Problem to work on:
Among the records below, find the line with "payment method: PayPal -> Mastercard" and the line with "total: 2003.18 -> 2268.16". Set down both and every line between, exactly and with no pictures, but nothing else.

[Start of section]

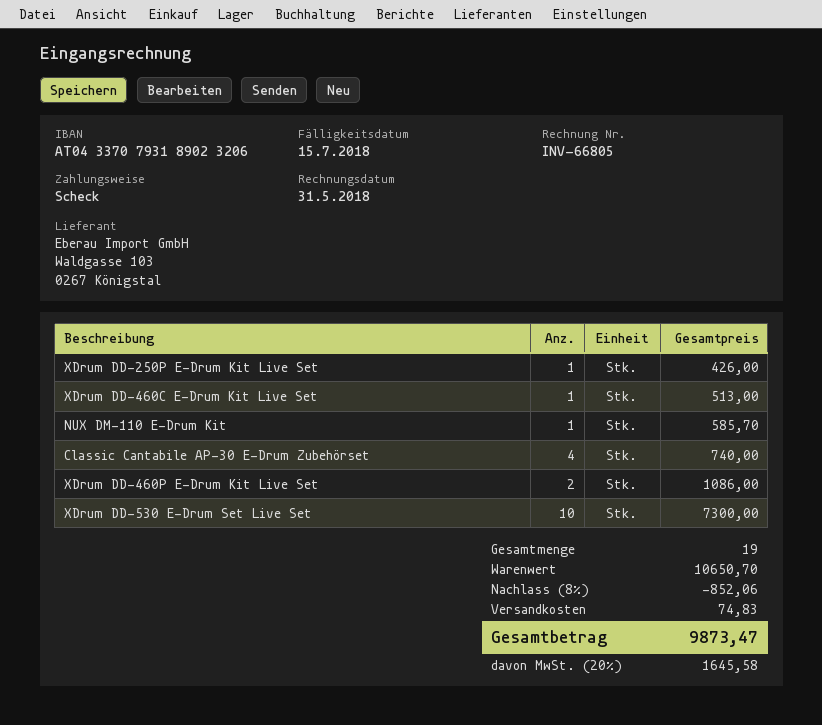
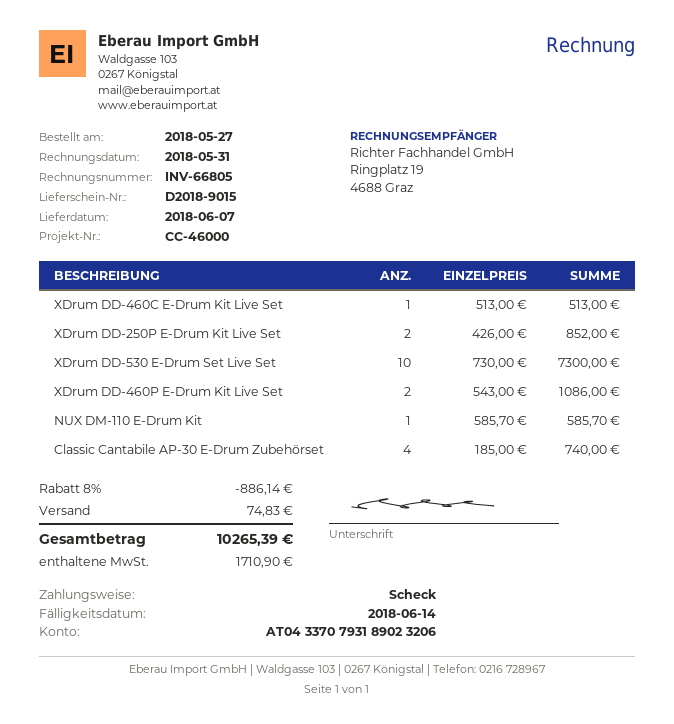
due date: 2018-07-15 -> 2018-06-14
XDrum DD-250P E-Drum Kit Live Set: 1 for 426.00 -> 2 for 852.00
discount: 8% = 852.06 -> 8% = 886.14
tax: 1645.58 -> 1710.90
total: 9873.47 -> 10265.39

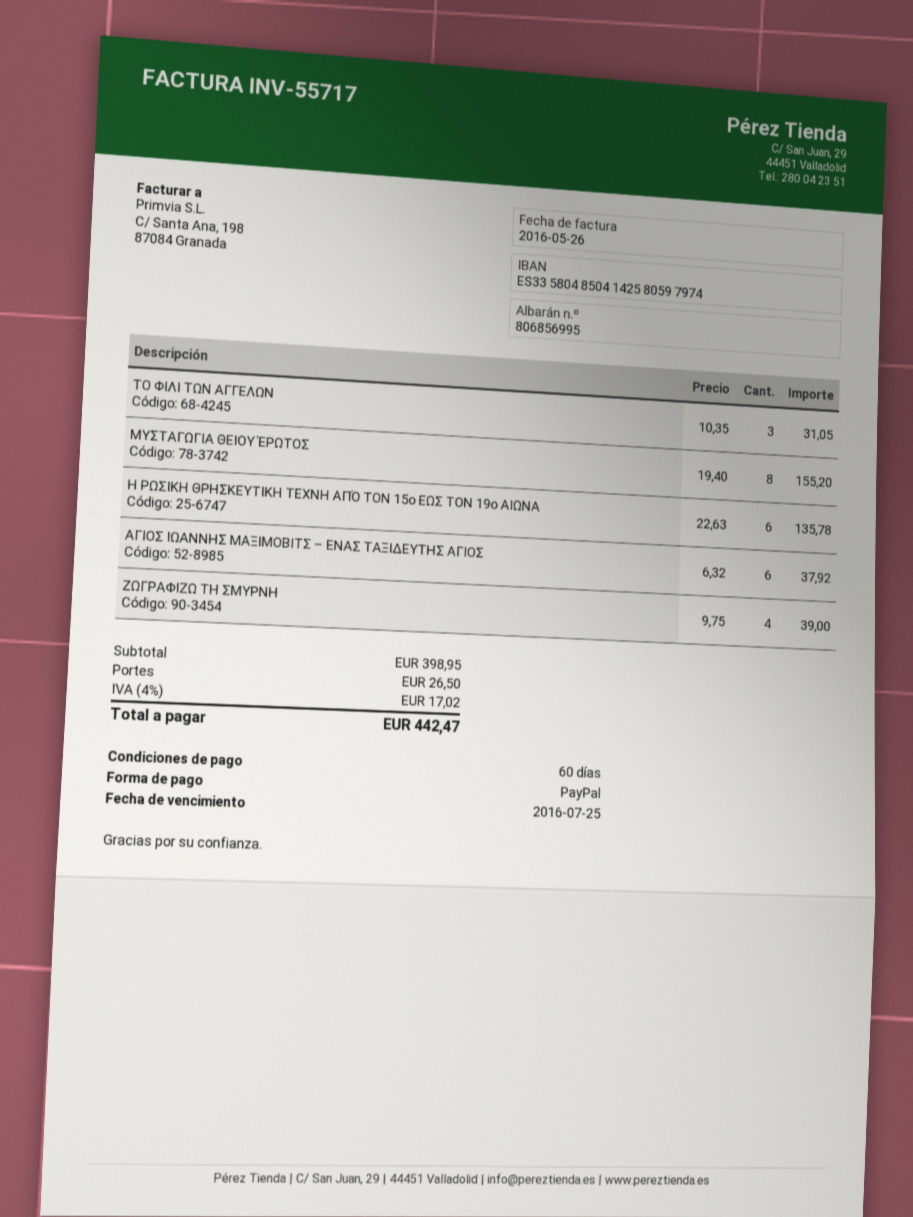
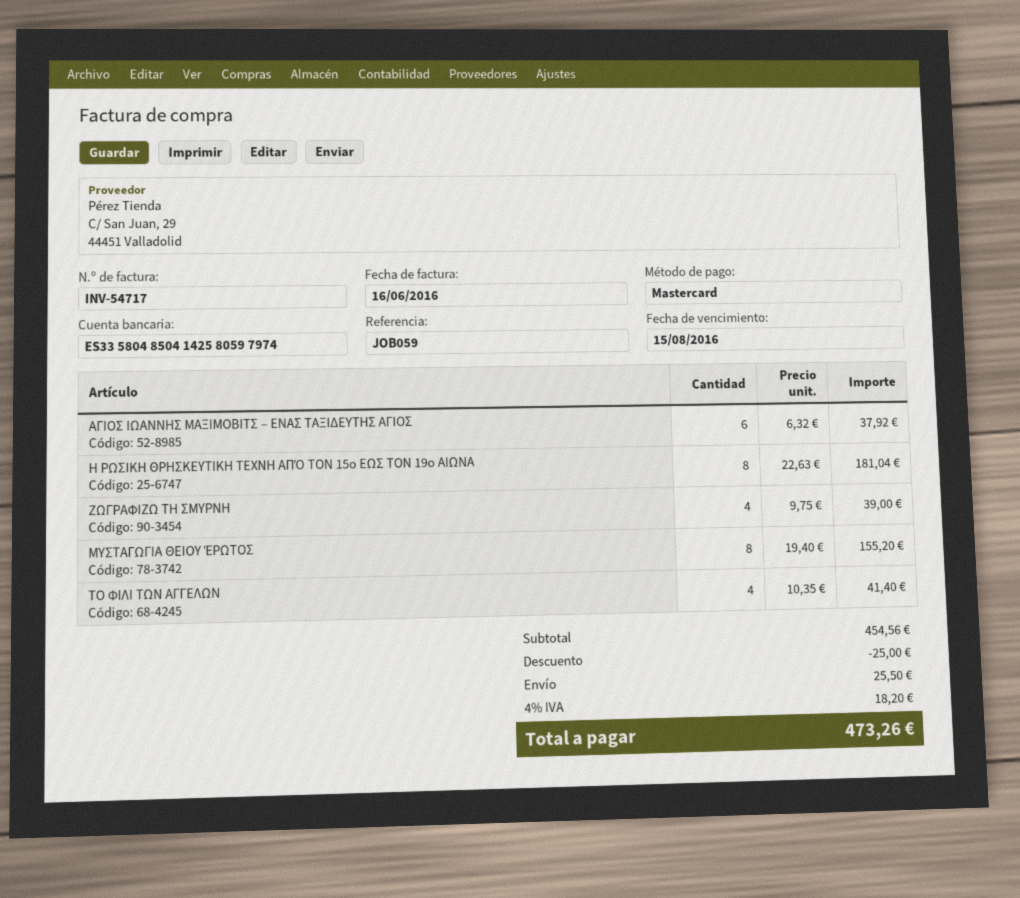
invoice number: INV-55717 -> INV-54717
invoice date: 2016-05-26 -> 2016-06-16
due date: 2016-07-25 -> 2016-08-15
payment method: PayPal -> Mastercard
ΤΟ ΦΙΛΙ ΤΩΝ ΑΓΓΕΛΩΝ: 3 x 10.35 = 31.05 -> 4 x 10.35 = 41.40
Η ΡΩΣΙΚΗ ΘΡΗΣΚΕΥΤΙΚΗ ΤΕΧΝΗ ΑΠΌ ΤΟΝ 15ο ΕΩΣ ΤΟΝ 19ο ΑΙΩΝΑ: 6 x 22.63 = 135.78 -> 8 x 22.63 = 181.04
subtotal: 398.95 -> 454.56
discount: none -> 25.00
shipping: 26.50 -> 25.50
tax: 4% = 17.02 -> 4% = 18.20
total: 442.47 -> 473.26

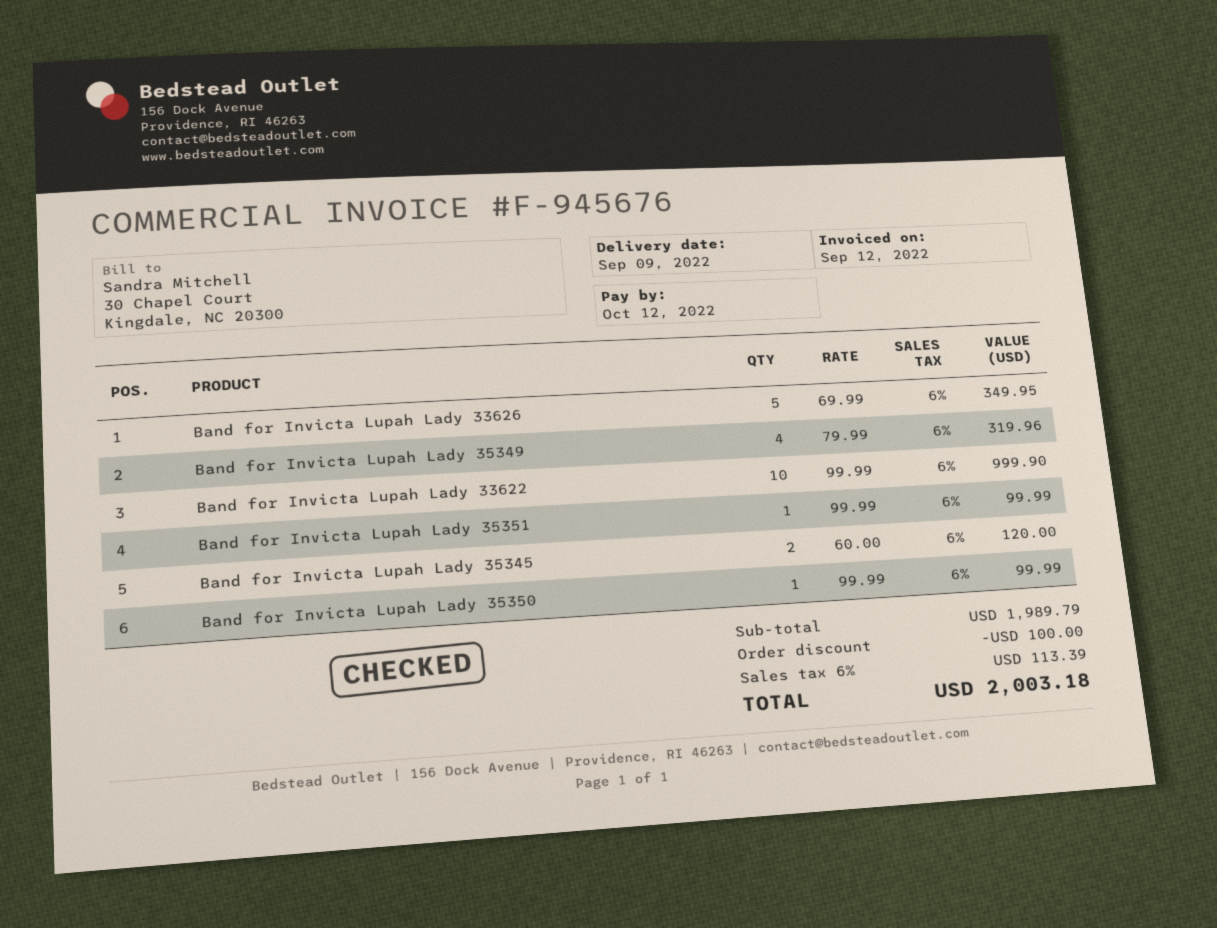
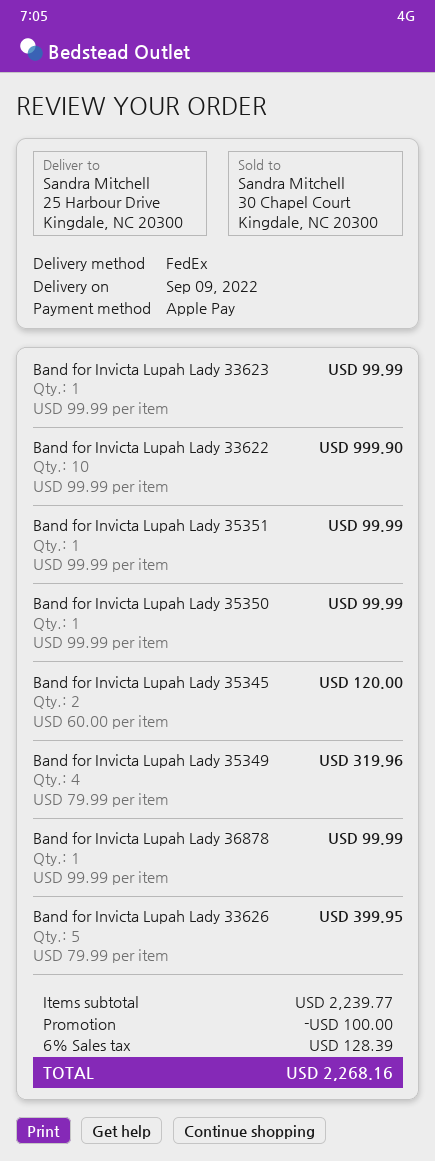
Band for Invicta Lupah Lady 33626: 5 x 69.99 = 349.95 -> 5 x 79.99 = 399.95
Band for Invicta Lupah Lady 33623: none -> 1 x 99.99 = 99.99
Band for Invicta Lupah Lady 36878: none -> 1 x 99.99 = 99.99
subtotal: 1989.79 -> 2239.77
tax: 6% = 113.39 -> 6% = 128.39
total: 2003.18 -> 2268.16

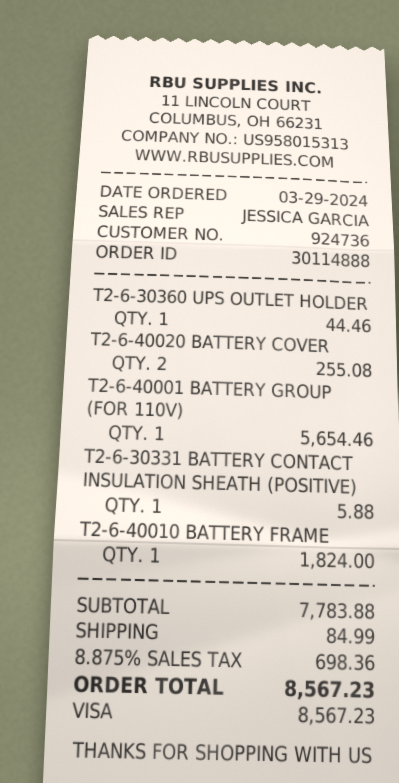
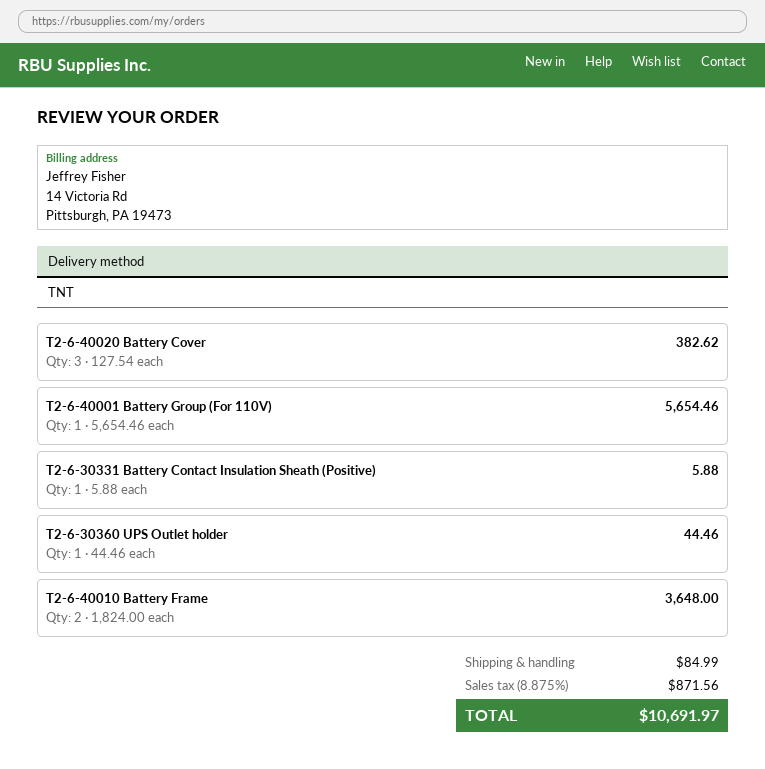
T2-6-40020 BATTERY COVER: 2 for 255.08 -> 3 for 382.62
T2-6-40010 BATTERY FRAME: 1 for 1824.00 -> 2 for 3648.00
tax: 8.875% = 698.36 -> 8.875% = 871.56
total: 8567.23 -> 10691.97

[End of section]

Exercise result:
payment method: PayPal -> Mastercard
ΤΟ ΦΙΛΙ ΤΩΝ ΑΓΓΕΛΩΝ: 3 x 10.35 = 31.05 -> 4 x 10.35 = 41.40
Η ΡΩΣΙΚΗ ΘΡΗΣΚΕΥΤΙΚΗ ΤΕΧΝΗ ΑΠΌ ΤΟΝ 15ο ΕΩΣ ΤΟΝ 19ο ΑΙΩΝΑ: 6 x 22.63 = 135.78 -> 8 x 22.63 = 181.04
subtotal: 398.95 -> 454.56
discount: none -> 25.00
shipping: 26.50 -> 25.50
tax: 4% = 17.02 -> 4% = 18.20
total: 442.47 -> 473.26

Band for Invicta Lupah Lady 33626: 5 x 69.99 = 349.95 -> 5 x 79.99 = 399.95
Band for Invicta Lupah Lady 33623: none -> 1 x 99.99 = 99.99
Band for Invicta Lupah Lady 36878: none -> 1 x 99.99 = 99.99
subtotal: 1989.79 -> 2239.77
tax: 6% = 113.39 -> 6% = 128.39
total: 2003.18 -> 2268.16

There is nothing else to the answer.